• DATA SHOWN
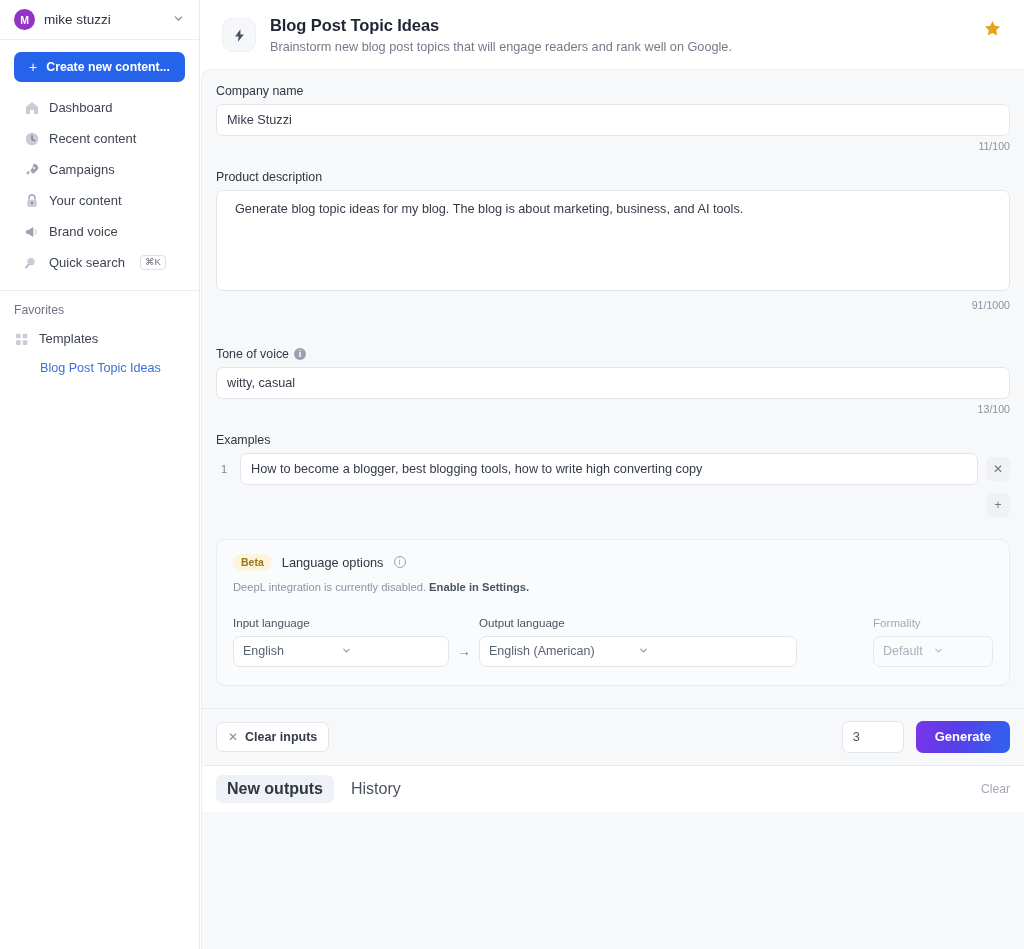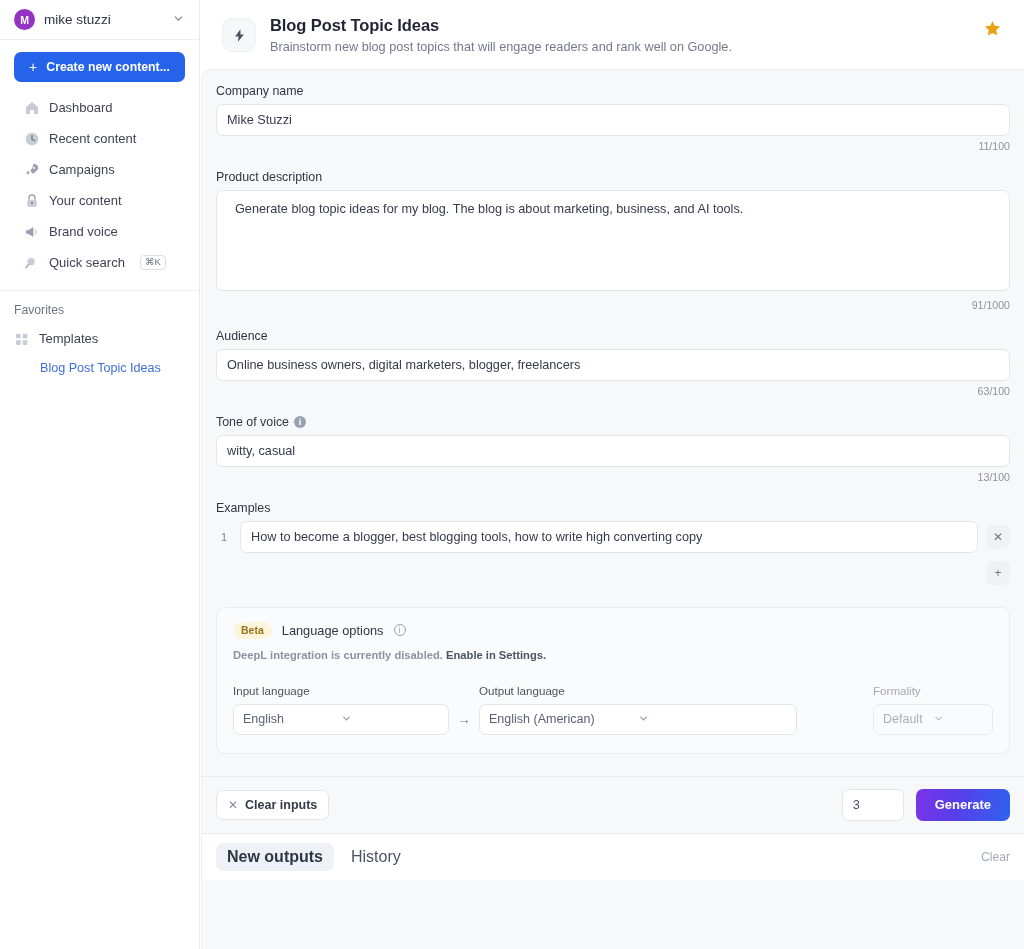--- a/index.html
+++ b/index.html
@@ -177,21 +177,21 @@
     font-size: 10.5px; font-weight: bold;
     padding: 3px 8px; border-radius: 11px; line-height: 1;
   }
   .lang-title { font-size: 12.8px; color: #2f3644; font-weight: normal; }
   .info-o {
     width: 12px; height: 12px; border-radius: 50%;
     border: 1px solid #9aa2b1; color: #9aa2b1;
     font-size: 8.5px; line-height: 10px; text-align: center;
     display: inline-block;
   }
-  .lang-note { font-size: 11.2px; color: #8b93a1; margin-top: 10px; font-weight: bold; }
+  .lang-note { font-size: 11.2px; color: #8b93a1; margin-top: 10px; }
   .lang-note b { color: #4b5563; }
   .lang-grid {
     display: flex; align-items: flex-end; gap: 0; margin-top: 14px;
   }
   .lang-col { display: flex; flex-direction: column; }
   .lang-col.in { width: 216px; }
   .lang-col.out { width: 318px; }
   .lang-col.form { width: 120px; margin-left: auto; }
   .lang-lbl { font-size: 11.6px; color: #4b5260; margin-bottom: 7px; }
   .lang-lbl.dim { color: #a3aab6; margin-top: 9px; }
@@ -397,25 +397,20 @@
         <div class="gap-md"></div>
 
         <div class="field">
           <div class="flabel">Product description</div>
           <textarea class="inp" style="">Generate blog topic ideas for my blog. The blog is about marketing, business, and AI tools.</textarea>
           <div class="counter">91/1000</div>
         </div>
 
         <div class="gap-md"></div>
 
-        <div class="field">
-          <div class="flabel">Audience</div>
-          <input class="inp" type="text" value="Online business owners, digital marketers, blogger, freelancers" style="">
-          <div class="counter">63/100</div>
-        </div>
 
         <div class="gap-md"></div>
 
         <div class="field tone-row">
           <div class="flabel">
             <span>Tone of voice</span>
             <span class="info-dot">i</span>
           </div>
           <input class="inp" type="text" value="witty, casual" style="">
...
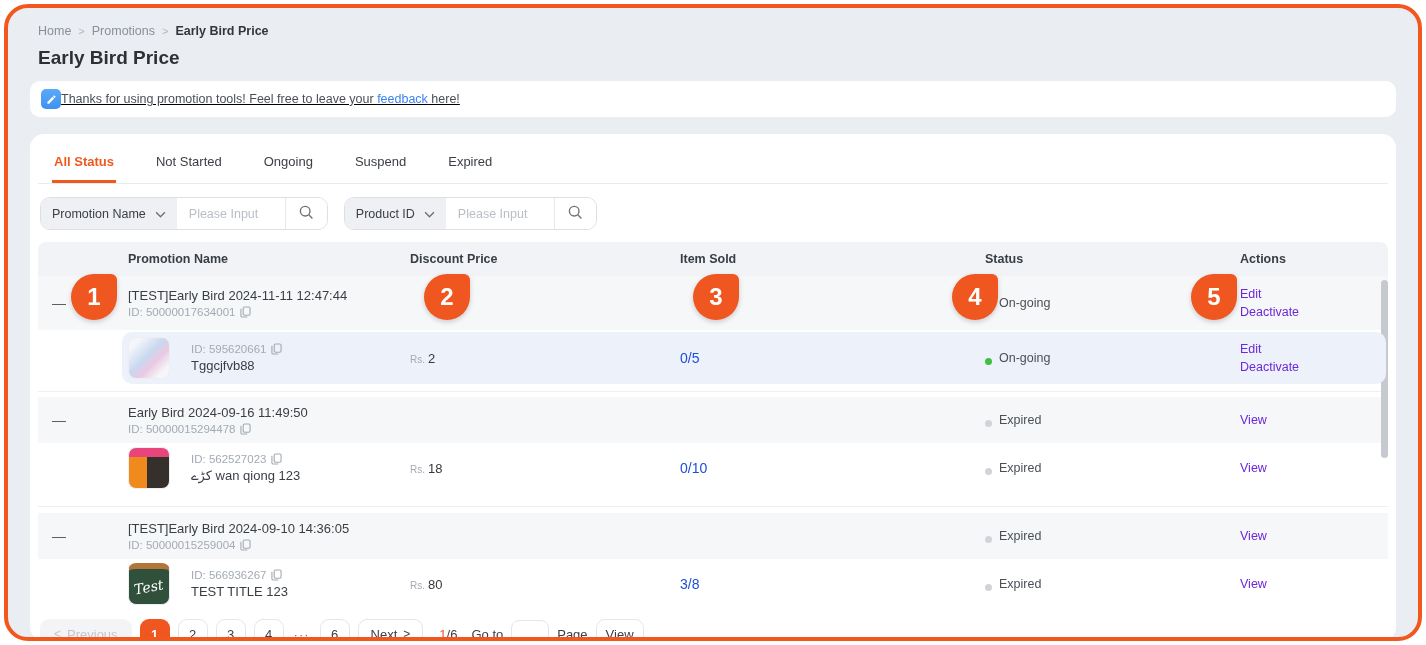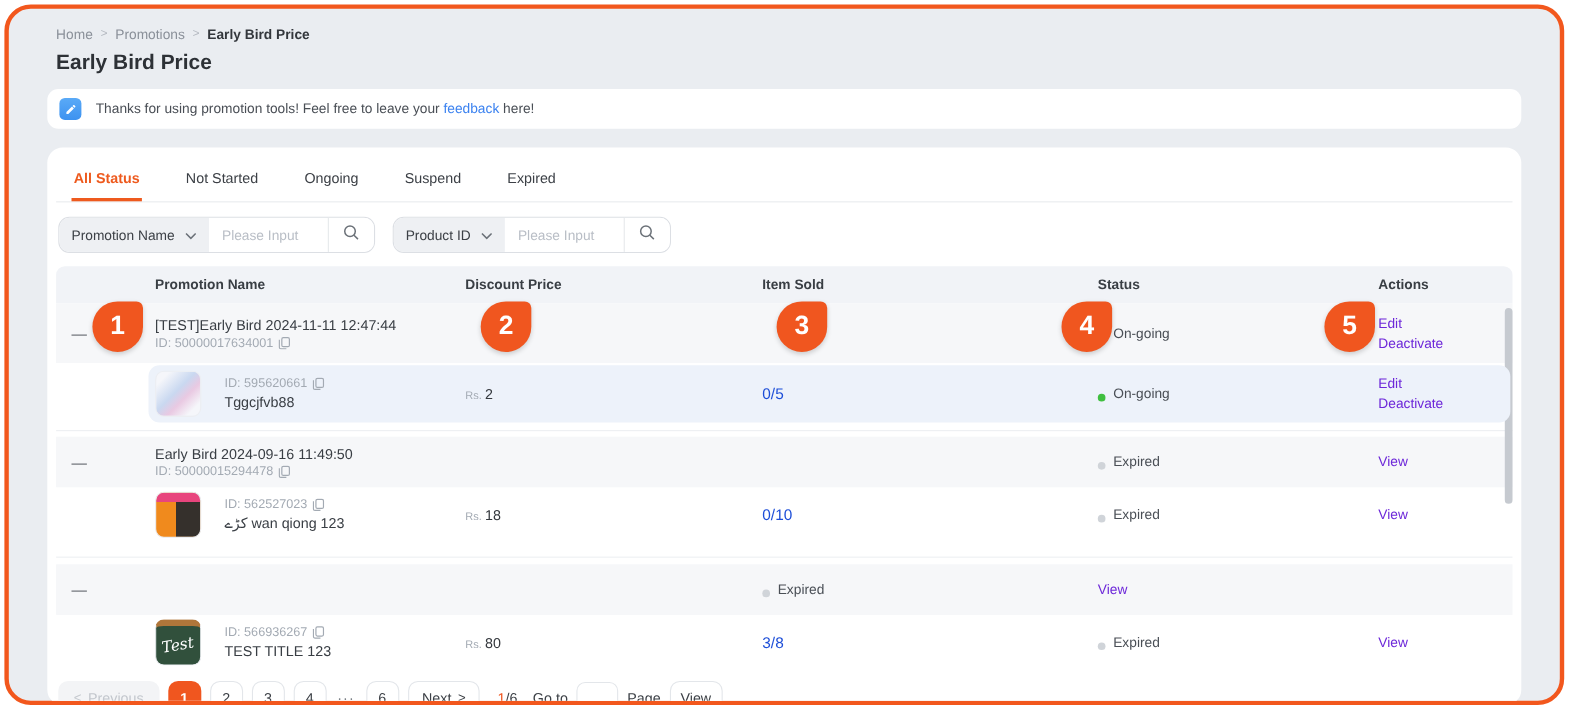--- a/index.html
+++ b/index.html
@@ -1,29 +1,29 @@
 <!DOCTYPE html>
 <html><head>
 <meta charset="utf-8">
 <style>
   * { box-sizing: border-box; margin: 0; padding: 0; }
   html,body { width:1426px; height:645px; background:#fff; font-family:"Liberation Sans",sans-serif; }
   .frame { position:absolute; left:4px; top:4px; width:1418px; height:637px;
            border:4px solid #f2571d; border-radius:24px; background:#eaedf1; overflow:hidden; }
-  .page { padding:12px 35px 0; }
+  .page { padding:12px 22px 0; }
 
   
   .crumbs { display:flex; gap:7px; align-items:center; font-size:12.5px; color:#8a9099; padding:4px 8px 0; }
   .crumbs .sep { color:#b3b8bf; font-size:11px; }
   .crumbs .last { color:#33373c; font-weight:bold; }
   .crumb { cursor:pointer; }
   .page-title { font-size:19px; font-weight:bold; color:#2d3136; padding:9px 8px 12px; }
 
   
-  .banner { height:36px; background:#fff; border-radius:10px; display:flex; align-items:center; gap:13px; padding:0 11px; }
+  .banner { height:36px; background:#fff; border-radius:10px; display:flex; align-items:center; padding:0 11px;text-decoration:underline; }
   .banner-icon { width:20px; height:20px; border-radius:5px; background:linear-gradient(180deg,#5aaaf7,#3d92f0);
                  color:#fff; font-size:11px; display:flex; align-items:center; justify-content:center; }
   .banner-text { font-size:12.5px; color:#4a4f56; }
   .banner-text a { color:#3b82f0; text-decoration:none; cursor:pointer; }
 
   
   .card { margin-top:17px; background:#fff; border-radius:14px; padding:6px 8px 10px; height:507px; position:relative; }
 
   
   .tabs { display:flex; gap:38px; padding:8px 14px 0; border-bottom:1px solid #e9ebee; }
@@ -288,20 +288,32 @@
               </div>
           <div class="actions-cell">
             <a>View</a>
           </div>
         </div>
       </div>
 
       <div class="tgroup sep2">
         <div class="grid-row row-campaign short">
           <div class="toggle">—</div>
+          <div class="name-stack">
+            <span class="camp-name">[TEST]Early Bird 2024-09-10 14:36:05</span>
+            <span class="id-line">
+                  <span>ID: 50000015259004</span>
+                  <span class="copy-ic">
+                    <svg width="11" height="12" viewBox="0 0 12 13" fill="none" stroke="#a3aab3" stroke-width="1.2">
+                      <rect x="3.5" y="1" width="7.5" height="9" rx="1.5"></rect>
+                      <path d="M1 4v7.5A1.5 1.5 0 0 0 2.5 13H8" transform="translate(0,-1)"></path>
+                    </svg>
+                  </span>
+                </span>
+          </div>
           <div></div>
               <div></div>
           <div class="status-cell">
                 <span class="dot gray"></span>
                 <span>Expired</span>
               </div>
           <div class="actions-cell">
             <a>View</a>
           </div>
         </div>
* * *
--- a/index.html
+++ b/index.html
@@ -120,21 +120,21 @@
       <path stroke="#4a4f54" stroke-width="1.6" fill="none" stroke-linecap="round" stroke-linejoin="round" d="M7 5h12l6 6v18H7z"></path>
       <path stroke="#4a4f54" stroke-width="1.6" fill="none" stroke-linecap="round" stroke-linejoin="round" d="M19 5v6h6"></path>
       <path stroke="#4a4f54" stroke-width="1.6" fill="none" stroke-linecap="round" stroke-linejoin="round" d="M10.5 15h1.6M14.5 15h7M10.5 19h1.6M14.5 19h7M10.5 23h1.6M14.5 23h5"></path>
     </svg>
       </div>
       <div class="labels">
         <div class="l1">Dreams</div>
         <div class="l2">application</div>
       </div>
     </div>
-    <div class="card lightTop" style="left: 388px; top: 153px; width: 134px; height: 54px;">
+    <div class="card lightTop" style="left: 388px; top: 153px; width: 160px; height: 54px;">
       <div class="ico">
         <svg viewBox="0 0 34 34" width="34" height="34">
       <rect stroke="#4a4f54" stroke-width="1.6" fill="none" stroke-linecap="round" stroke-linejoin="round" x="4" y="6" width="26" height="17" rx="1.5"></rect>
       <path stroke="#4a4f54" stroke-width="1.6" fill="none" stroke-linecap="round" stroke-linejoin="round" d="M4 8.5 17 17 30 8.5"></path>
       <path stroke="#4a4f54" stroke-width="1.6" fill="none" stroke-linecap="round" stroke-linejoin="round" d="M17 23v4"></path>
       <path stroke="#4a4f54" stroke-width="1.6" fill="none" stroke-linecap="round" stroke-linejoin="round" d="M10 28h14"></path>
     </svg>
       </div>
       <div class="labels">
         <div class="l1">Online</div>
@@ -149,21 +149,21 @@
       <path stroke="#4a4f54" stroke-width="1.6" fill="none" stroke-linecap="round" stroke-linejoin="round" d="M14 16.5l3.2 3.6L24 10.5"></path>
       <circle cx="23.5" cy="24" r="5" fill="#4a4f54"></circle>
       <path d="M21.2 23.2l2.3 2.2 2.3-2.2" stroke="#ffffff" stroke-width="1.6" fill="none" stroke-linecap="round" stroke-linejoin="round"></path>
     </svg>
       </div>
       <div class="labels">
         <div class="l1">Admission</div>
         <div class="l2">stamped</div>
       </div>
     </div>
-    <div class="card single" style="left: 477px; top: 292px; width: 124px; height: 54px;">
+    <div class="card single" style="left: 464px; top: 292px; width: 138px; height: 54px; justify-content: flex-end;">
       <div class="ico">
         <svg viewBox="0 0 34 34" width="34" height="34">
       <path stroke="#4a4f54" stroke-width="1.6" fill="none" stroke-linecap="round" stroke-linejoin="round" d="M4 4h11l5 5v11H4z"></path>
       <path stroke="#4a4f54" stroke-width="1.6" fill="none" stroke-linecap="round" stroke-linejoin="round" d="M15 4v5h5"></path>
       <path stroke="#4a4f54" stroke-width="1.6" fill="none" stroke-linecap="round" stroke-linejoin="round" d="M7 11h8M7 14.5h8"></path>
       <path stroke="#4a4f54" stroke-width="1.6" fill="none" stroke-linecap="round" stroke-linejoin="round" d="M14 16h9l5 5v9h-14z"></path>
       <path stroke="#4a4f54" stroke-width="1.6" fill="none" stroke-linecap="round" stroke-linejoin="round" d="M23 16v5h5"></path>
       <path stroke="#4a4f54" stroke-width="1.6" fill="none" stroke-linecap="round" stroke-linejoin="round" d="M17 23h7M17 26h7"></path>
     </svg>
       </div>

• WHAT THE TASK REQUIRES
Using the listing above, pull out all lines that hold the word "crumbs".

• TASK OUTPUT
   .crumbs { display:flex; gap:7px; align-items:center; font-size:12.5px; color:#8a9099; padding:4px 8px 0; }
   .crumbs .sep { color:#b3b8bf; font-size:11px; }
   .crumbs .last { color:#33373c; font-weight:bold; }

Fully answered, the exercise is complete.